Eat-y Gourmet: Where to shop for the best in El D.F.

"Just buy the best there is..."
Updated July, 2013
I take a brief pause from my usual feast or blast review column to fill do-it-yourselfers in on my favorite sources for foreign and artisanal products. Mexico City food shopping will not disappoint the most discerning gourmand.

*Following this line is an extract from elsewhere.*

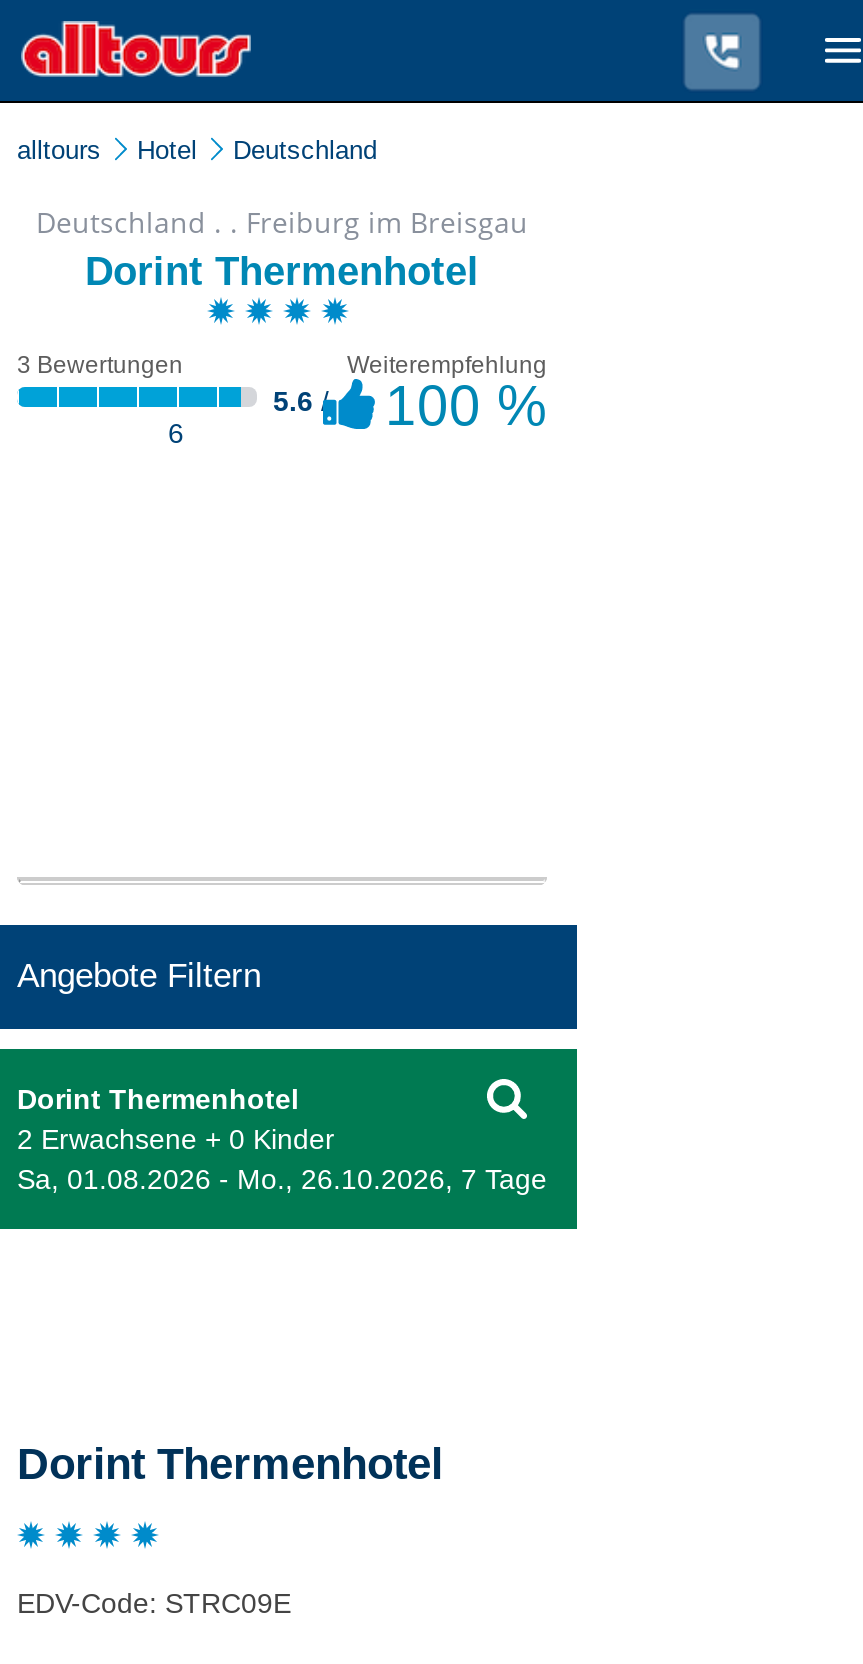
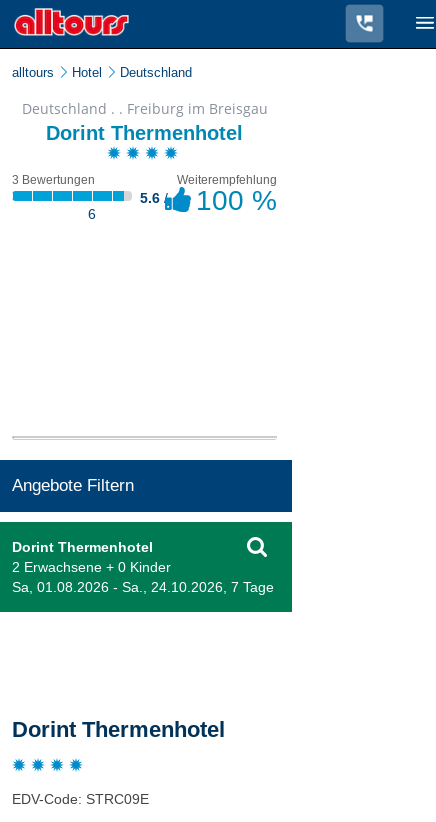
- Sa, 01.08.2026 - Mo., 26.10.2026, 7 Tage
+ Sa, 01.08.2026 - Sa., 24.10.2026, 7 Tage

One stop fancy chow shopping:

Mercado San Juan
Calle Ernesto Pugibet, centro
Metro Salto de Agua – walk up calle Lopez and turn left at Delicias (or down Lopez if you are coming from the Alameda – you will see the enormous Telmex tower which is across the street

The market is, in theory open daily until around 5 p.m. but some vendors start packing up earlier – there is free parking for customers next door.
This is the best market in the city to find exotic fresh produce and imported cheeses such as Italian Parmesan, pecorino, fontina, French raw milk brie, Epoisse and the best of Spain: Cabrales, good aged Manchegos and Torta de Cazar (go to Gastronomica San Juan, stall no.162, and its neighbor La Jersey – they will let you sample). They also sell nationally produced and excellent goat, cow and sheep cheese, many from the state of Queretaro and much cheaper than the imported ones. These stands, as well as La Catalana offer good cold cuts as well.
In the seafood area mussels, clams oysters and calamares (they will clean them on request) are often available fresh as are unusual varieties of fish, fresh tuna and amazing big shrimp either in or out of the shell.
Spaniards eyes will pop when they see the hideous but delicious percebes at a fraction of the price of the old country.
In the meat section, you'll have to stomach the piles of sacrificed kid goat and bunny corpses. Chef and food consultant Stan Gray swears by stands 44-46 who sell veal scaloppini and ossobuco ready to cook. Nearby stands stock lamb, both New Zealand and national (which is good for Indian or Moroccan stews), but it is often frozen; on Fridays and Saturdays they are more likely to have thawed meat which can then be cut to order. You could pick up an armadillo as well if your soiree has a pre-Hispanic theme. More tempting are fresh farm turkeys (don’t worry, they’ll remove the head and feet for you) packaged ducks, and, occasionally, free range local ducks which will produce a knockout Peking roast or á l’orange.
Several surprisingly well stocked Oriental vegetable stands, the only ones in the whole country, cater to the growing population of Asian immigrants as well as people like me who want to buy bitter melon, long beans, okra, baby bok choy or pea shoots.
The ‘gourmet’ produce stands, meanwhile, offer such hard to get greenies as crinkly kale and Savoy cabbage, tiny haricot vertes or yellow wax beans, celeriac, tiny peas, shelled favas and sweet potatoes.
One lady has fresh herbs such as dill, tarragon and real Italian basil (not the off smelling Mexican variety, which just won’t do for Italian cooking, although it works well as a substitute for Thai basil).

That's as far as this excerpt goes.